Please transcribe, word for word, only the lines from the one containing "[31,432,655,448] [31,452,624,468] //" through the last line of the records below, both included, and leave out every picture.

^^^^

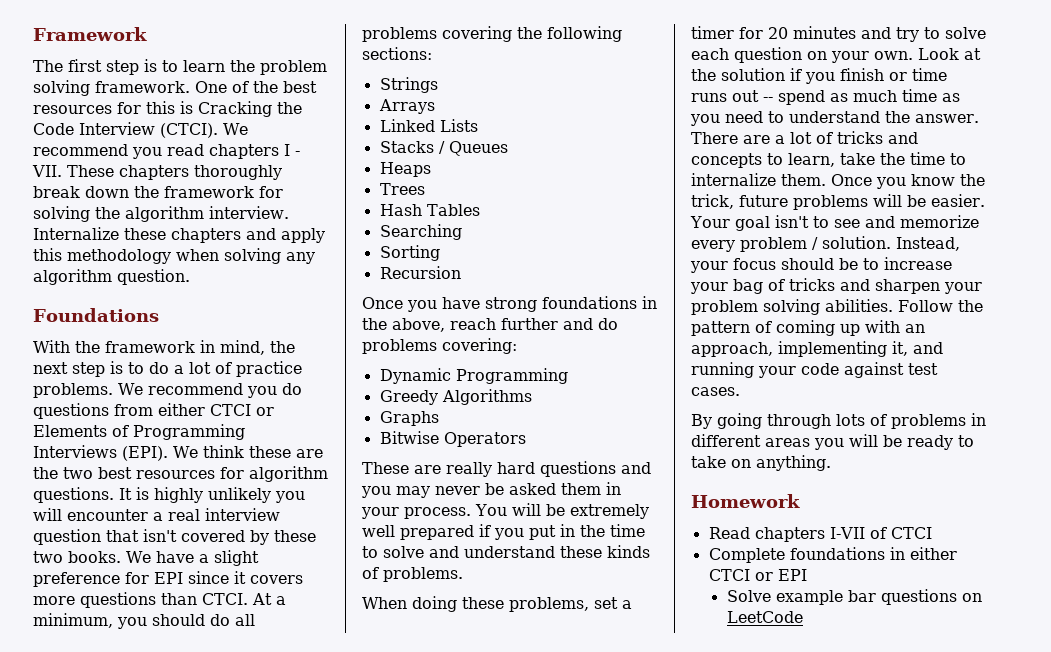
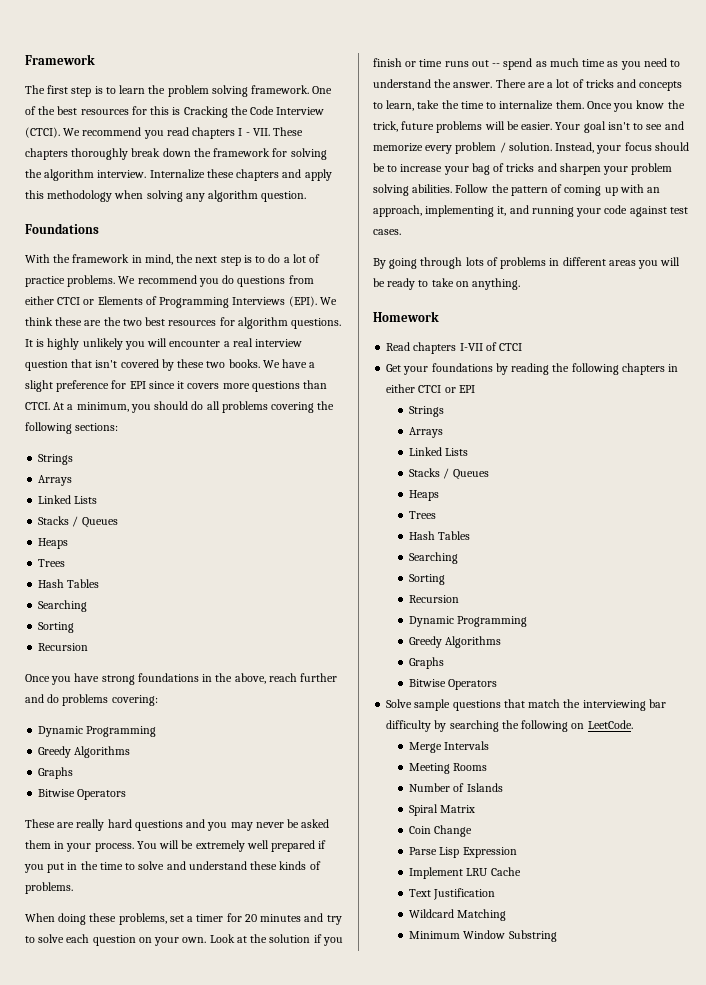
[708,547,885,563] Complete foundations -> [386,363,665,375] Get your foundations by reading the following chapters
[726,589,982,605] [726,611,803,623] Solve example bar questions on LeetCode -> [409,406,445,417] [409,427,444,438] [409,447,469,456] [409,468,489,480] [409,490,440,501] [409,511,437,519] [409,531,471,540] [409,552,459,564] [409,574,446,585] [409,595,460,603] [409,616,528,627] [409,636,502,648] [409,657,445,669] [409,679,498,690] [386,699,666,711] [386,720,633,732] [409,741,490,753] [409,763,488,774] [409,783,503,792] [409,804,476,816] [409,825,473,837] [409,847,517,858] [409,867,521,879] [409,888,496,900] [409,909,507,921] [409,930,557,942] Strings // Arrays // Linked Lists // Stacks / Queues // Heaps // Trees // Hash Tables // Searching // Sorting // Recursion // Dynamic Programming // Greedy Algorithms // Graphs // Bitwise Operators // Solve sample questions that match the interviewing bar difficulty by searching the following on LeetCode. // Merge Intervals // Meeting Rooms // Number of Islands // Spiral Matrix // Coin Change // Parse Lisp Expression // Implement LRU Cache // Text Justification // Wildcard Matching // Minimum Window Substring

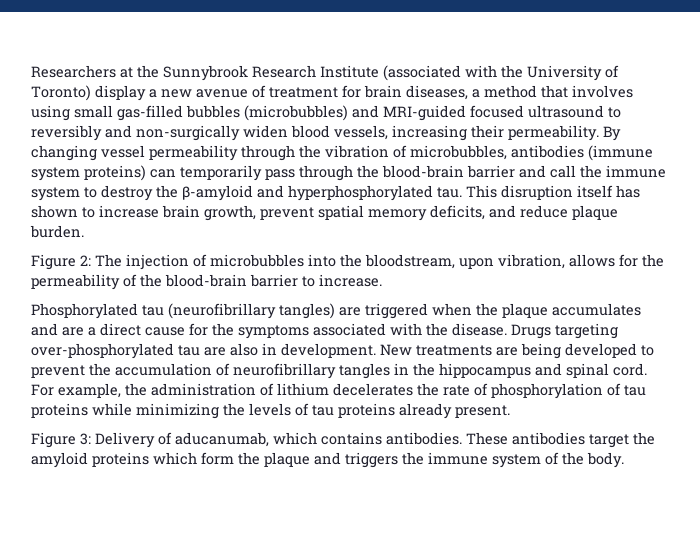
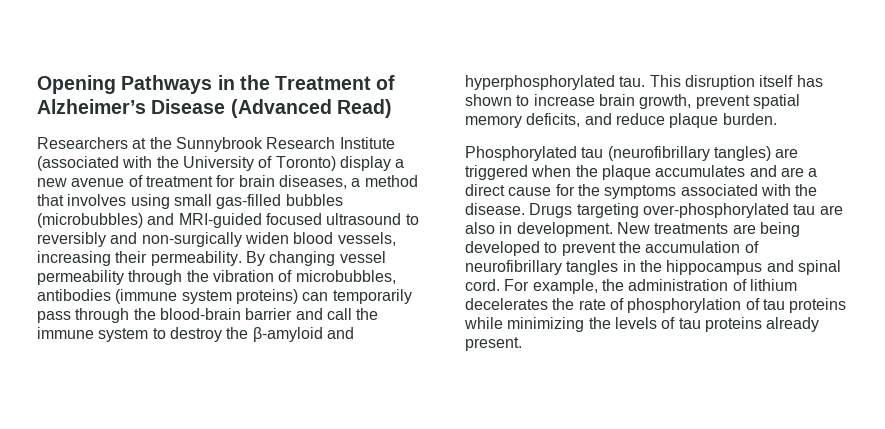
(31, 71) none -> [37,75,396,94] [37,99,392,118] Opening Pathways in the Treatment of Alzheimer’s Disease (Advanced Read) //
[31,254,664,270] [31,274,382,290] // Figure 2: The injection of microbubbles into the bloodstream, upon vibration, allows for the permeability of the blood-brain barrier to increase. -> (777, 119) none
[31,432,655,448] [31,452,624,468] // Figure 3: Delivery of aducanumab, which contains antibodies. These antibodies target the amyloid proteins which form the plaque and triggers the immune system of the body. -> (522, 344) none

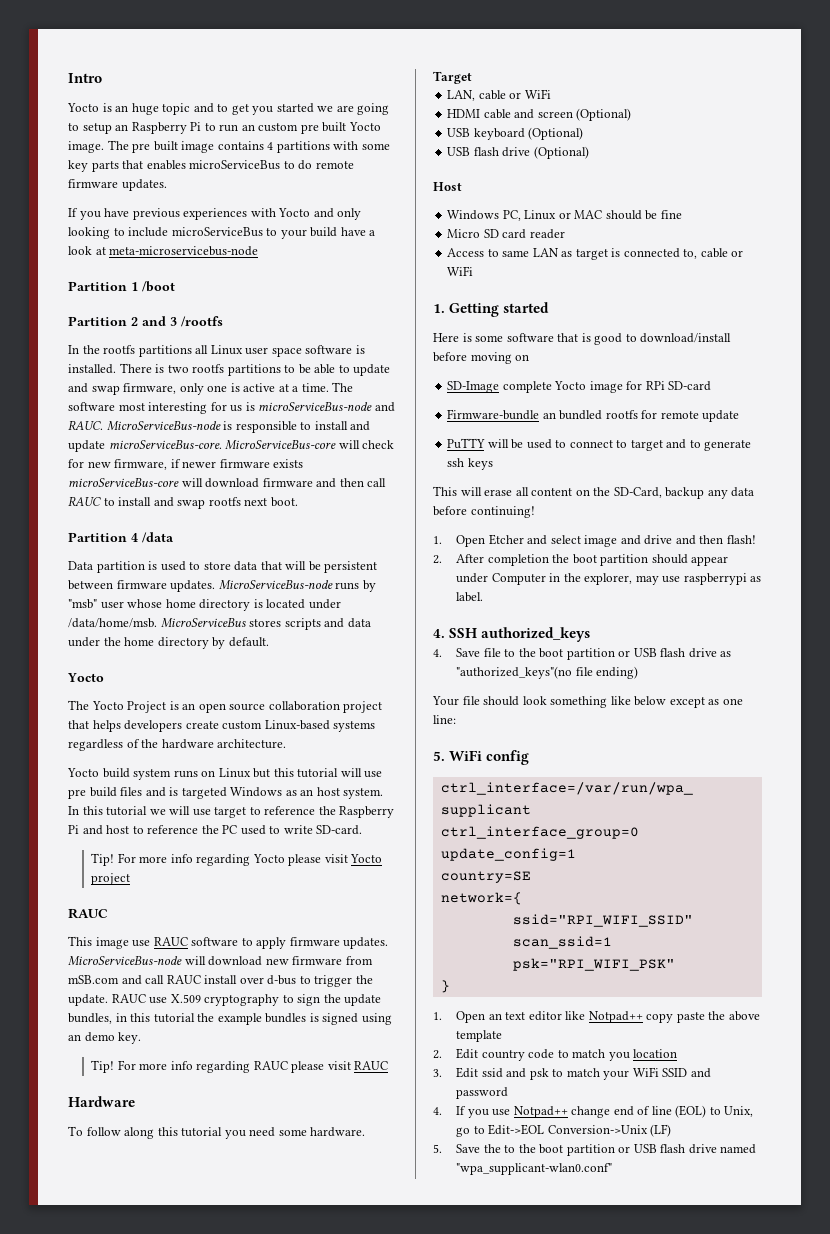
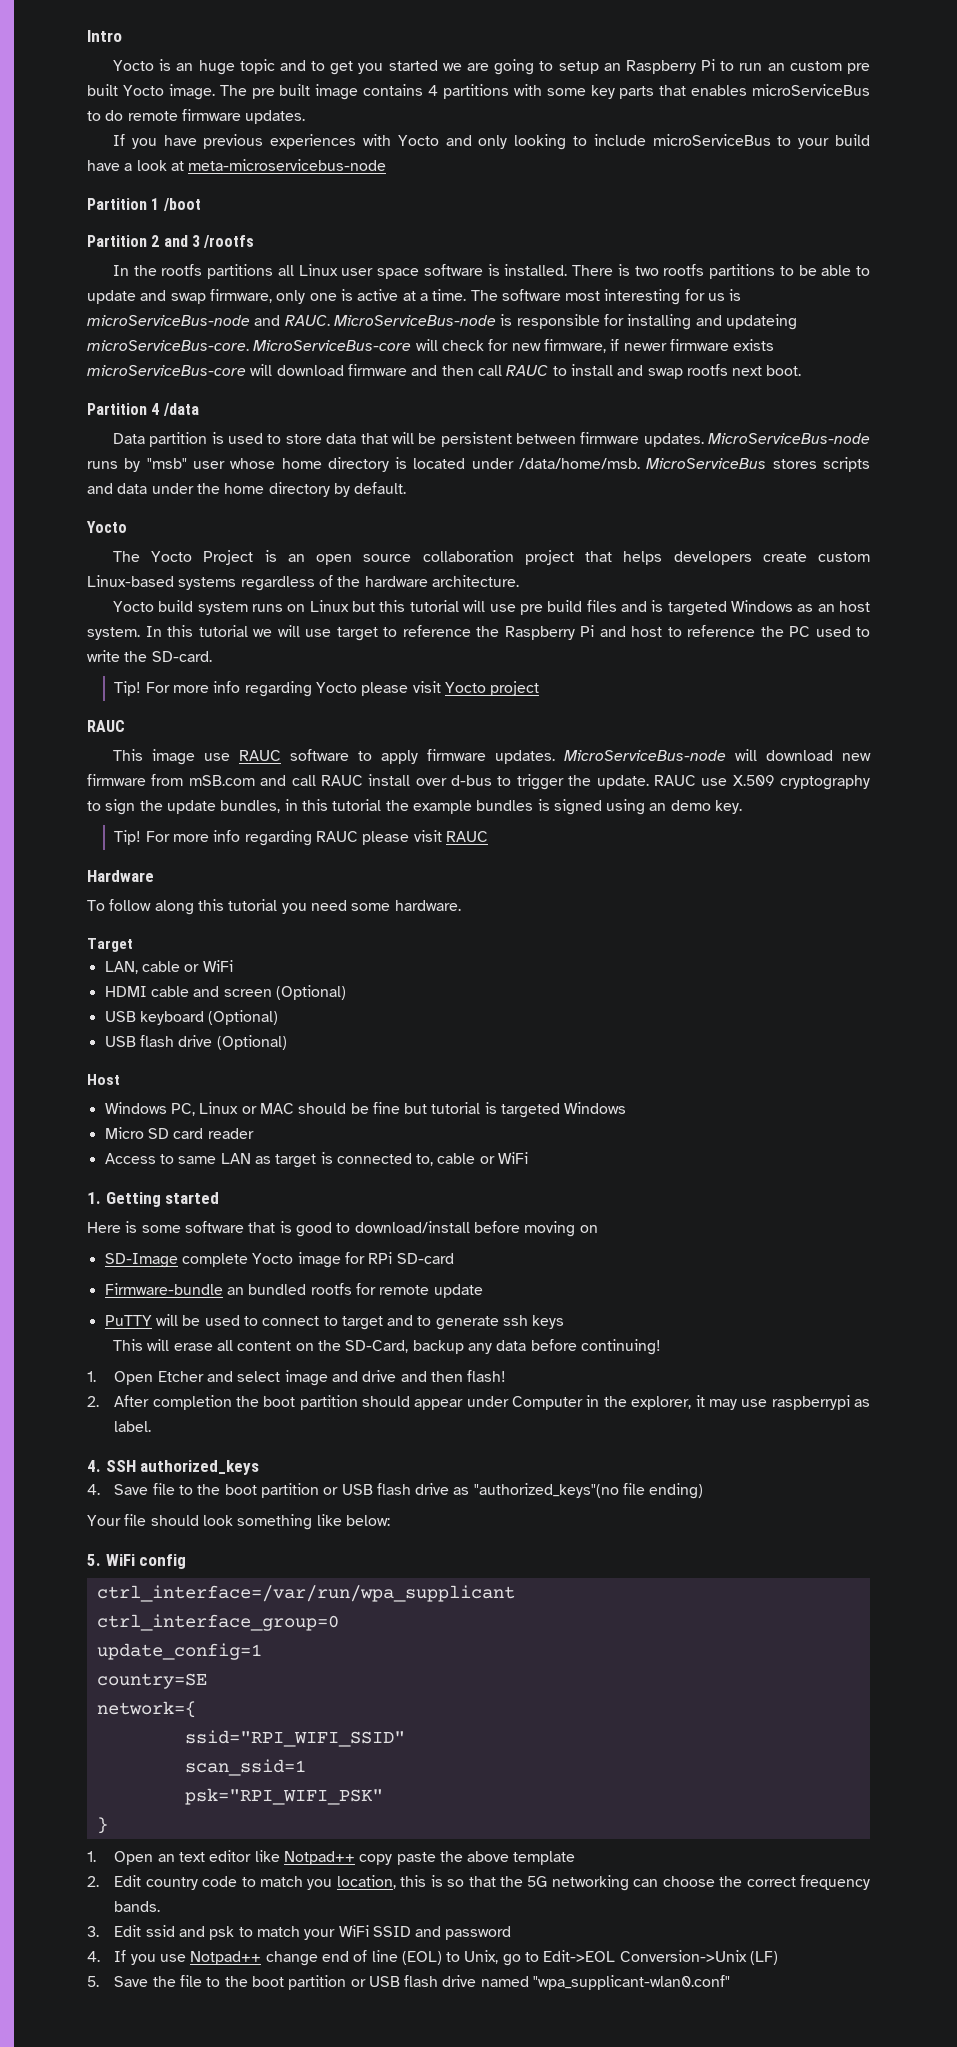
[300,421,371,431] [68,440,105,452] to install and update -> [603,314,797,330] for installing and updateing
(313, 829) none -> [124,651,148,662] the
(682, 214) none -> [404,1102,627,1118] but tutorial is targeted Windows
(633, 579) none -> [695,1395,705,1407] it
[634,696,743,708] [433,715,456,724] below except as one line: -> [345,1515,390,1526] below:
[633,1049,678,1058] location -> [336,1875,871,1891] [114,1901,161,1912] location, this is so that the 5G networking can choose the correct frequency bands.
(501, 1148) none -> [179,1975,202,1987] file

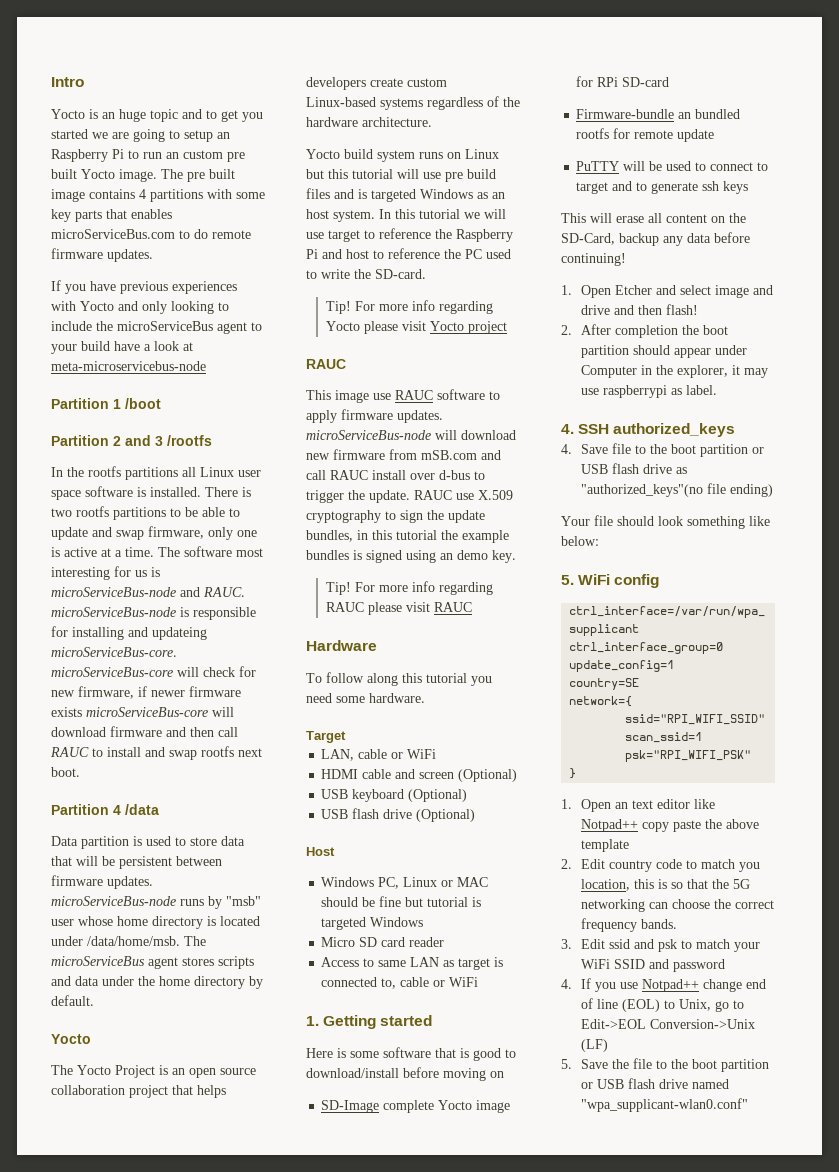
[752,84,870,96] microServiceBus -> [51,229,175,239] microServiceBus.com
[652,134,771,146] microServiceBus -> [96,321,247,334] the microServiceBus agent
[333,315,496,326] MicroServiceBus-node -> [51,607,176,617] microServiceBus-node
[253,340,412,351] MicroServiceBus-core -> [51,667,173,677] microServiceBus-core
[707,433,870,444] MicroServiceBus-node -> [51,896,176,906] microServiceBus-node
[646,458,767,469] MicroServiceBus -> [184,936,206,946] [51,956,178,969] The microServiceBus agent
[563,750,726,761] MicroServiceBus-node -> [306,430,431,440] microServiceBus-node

^^^^

**Answer box**
[31,432,655,448] [31,452,624,468] // Figure 3: Delivery of aducanumab, which contains antibodies. These antibodies target the amyloid proteins which form the plaque and triggers the immune system of the body. -> (522, 344) none

[300,421,371,431] [68,440,105,452] to install and update -> [603,314,797,330] for installing and updateing
(313, 829) none -> [124,651,148,662] the
(682, 214) none -> [404,1102,627,1118] but tutorial is targeted Windows
(633, 579) none -> [695,1395,705,1407] it
[634,696,743,708] [433,715,456,724] below except as one line: -> [345,1515,390,1526] below:
[633,1049,678,1058] location -> [336,1875,871,1891] [114,1901,161,1912] location, this is so that the 5G networking can choose the correct frequency bands.
(501, 1148) none -> [179,1975,202,1987] file

[752,84,870,96] microServiceBus -> [51,229,175,239] microServiceBus.com
[652,134,771,146] microServiceBus -> [96,321,247,334] the microServiceBus agent
[333,315,496,326] MicroServiceBus-node -> [51,607,176,617] microServiceBus-node
[253,340,412,351] MicroServiceBus-core -> [51,667,173,677] microServiceBus-core
[707,433,870,444] MicroServiceBus-node -> [51,896,176,906] microServiceBus-node
[646,458,767,469] MicroServiceBus -> [184,936,206,946] [51,956,178,969] The microServiceBus agent
[563,750,726,761] MicroServiceBus-node -> [306,430,431,440] microServiceBus-node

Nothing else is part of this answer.